Hi,
I'm looking for some guidance on the best practices for configuring Ziti to secure and share a message queue application. My specific use case involves a persistent TCP connection to the message queue, and I need to handle a relatively high throughput, specifically around hundreds of transactions per second (TPS) for both publishing and subscribing data.
Given above requirement, can I get suggestion of ziti configuration, whether in the edge-tunneler side, or in the router or controller side? Maybe I need to ramp up openfile config or something like that? Or maybe the architecture (need more than 1 router, etc). Thanks in advance for your help.
Hi All,
Just want to bump this question again? Any best practice if I want to use openziti to expose high traffic message queue with persistent tcp connection? Maybe there is configuration in openziti that limit the lifetime of persistent tcp connection that I should know?
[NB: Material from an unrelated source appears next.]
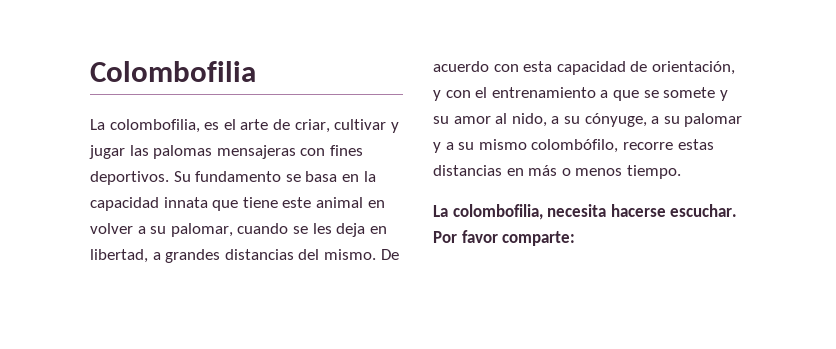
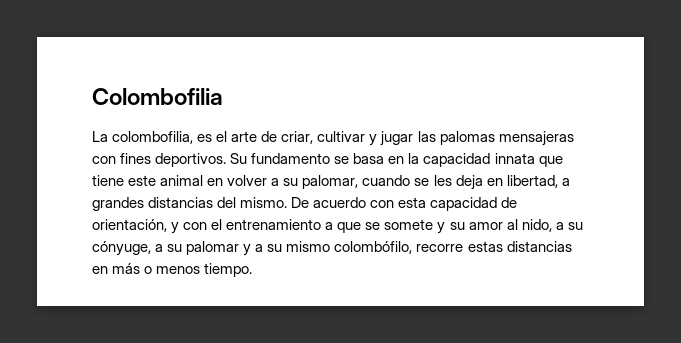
[433,204,738,220] [433,230,576,246] // La colombofilia, necesita hacerse escuchar. Por favor comparte: -> (253, 270) none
Thanks in advance for your help.
Hi @rsatrio, welcome to the communtiy and to OpenZiti!
I don't think there's anything special you should do. Generally speaking you want an edge router as close to both sides as you can get to onboard to fabric as soon as possible so that it can route traffic across the fastest path.
There really isn't anything other than that, that I can think of that's really vitally important. You'll want to watch all the metrics, every network is different so there are none I can say are more important than another without doing that work to figure out which metrics might be best for you to watch. (metrics doc Overview | OpenZiti)
Personally, I just recommend people start with one controller and a couple of edge routers, do that monitoring, and iterate the design as it evolves. It's always a pretty individual thing to tweak, but I think you just need to experiment and look at logs/monitoring. Sorry I don't have any more detailed advice to share. Let us know how you get along! 
hth
@TheLumberjack thanks for your suggestion. Will try it and report here if there are any problems
On the question of the persistent TCP connection, there is an option to put an idle timer on a service, but it is off by default, and there are no other functions that will close a connection without an error condition. Throughput isn't very stressful to the system, honestly. If you are pushing a lot of data through persistent connections, the resources should scale very linearly. Watch the CPU and memory resources, and you should be fine.